• **ABOUT THIS TASK**: Retype, exactly as written, every line from the one containing "font-weight: bold;" through the last line of the records below, both included; skip the pictures.

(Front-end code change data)
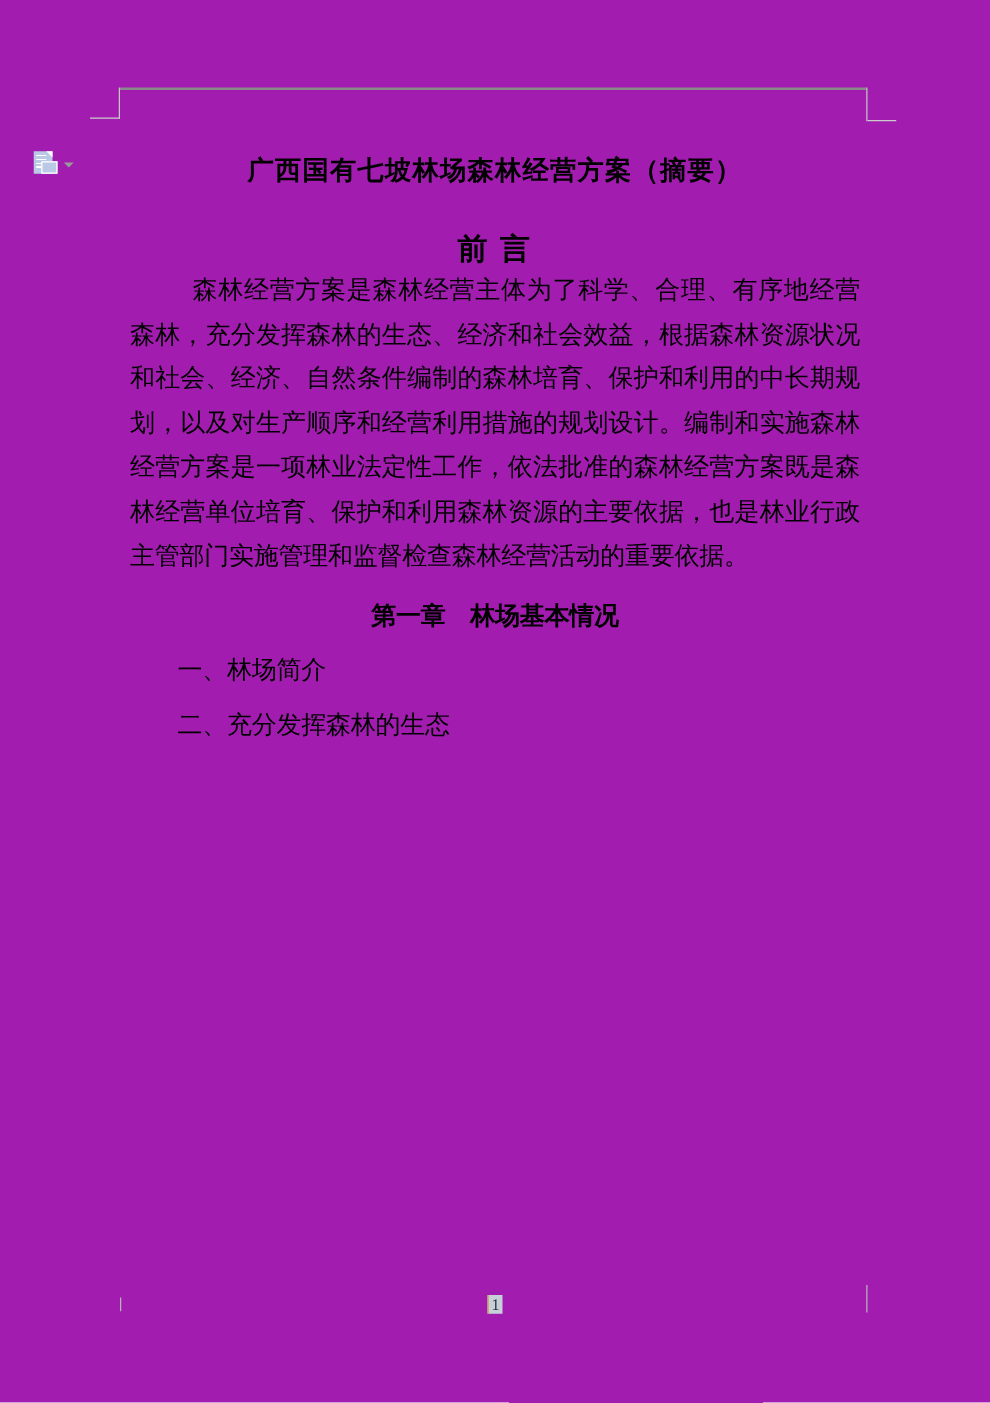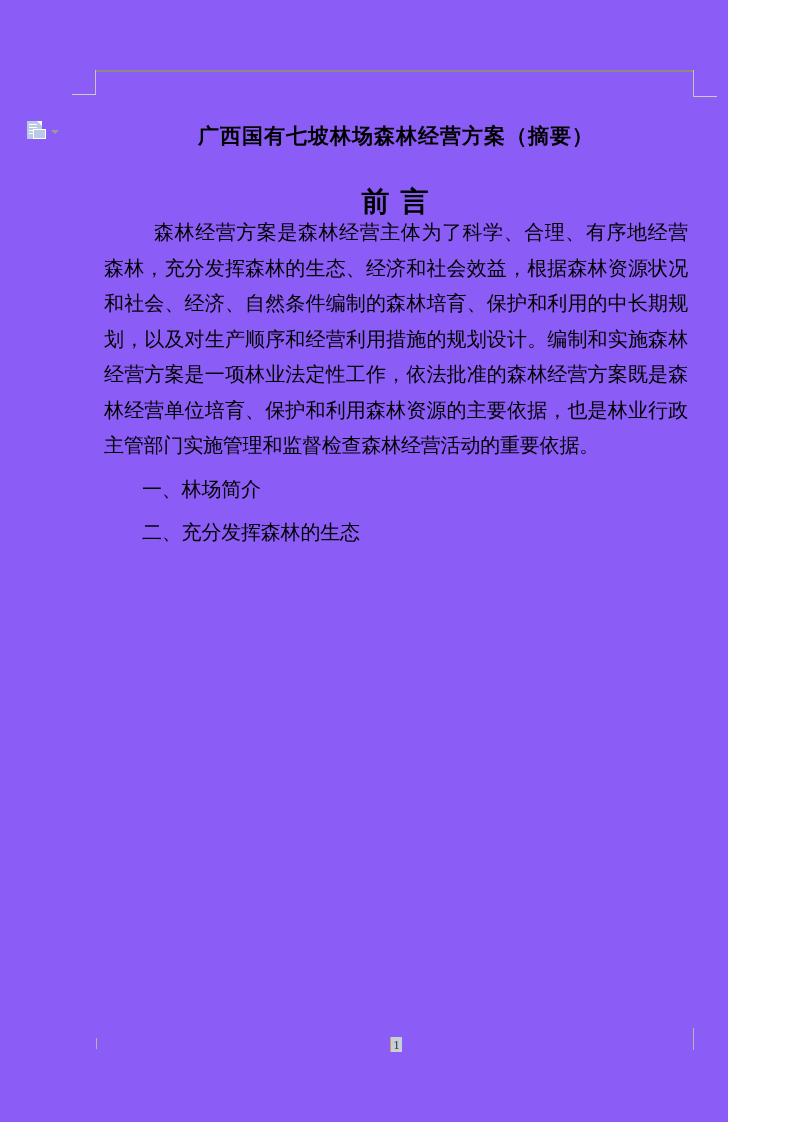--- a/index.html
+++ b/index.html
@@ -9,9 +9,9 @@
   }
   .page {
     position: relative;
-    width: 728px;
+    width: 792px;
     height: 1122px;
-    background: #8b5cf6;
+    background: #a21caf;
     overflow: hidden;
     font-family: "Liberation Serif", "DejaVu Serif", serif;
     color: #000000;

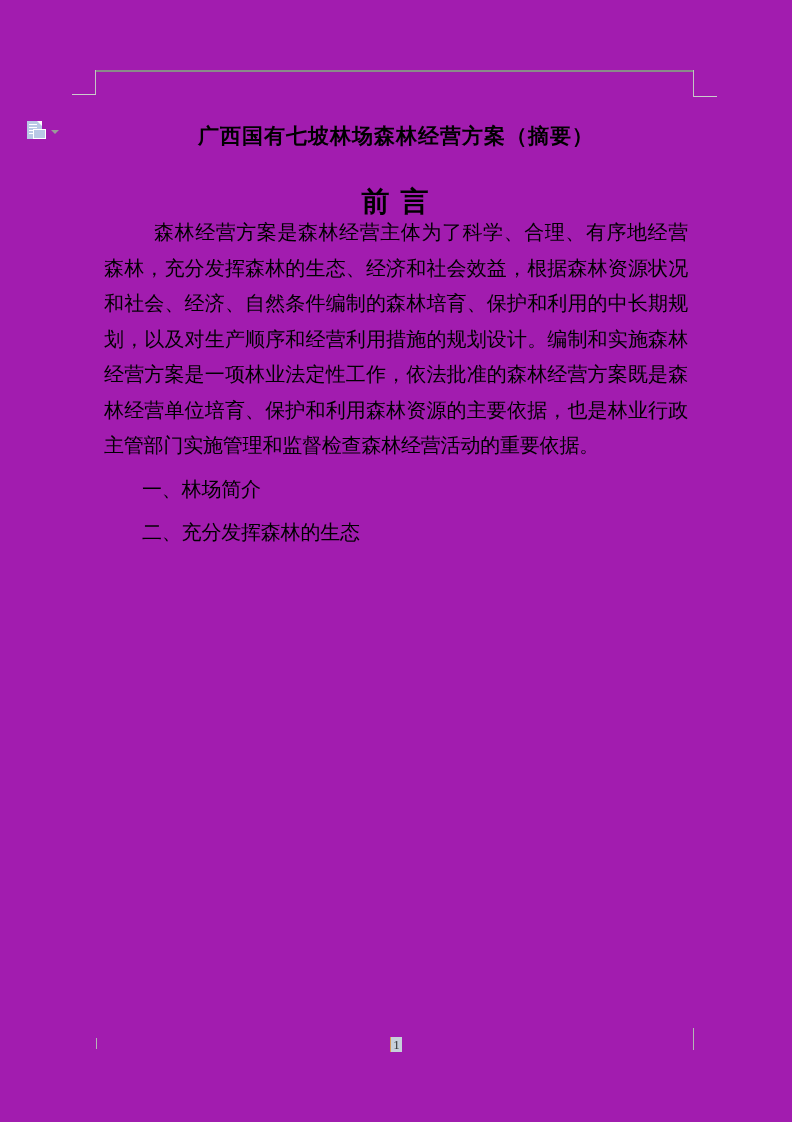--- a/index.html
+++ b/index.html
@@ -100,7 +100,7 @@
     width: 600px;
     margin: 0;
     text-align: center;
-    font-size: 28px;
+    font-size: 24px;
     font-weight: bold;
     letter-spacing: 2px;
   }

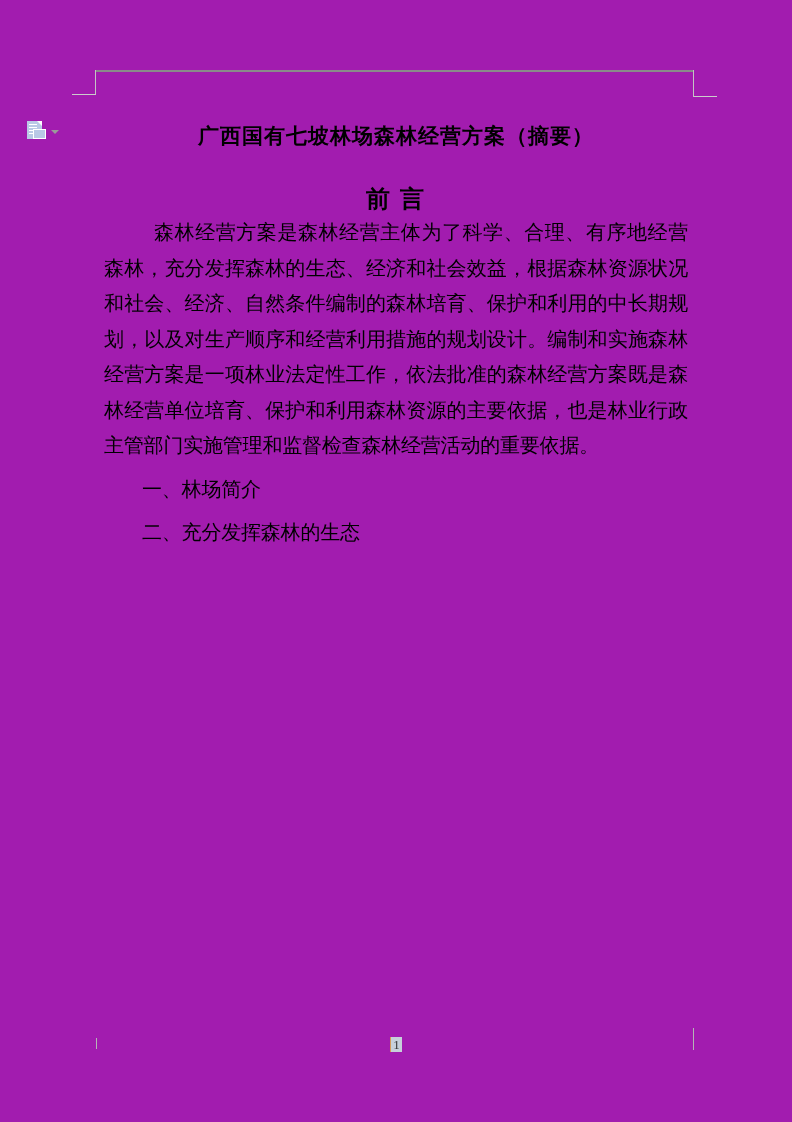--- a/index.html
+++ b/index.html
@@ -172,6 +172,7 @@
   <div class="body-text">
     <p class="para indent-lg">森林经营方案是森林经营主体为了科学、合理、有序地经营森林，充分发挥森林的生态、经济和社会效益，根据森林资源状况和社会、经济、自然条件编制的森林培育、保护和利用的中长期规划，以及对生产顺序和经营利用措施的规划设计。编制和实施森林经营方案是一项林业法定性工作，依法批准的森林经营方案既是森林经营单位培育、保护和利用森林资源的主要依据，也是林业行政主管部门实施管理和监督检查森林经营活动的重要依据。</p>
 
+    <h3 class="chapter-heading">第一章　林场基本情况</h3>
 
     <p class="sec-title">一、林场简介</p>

• **RESPONSE AREA**:
     font-weight: bold;
     letter-spacing: 2px;
   }

--- a/index.html
+++ b/index.html
@@ -172,6 +172,7 @@
   <div class="body-text">
     <p class="para indent-lg">森林经营方案是森林经营主体为了科学、合理、有序地经营森林，充分发挥森林的生态、经济和社会效益，根据森林资源状况和社会、经济、自然条件编制的森林培育、保护和利用的中长期规划，以及对生产顺序和经营利用措施的规划设计。编制和实施森林经营方案是一项林业法定性工作，依法批准的森林经营方案既是森林经营单位培育、保护和利用森林资源的主要依据，也是林业行政主管部门实施管理和监督检查森林经营活动的重要依据。</p>
 
+    <h3 class="chapter-heading">第一章　林场基本情况</h3>
 
     <p class="sec-title">一、林场简介</p>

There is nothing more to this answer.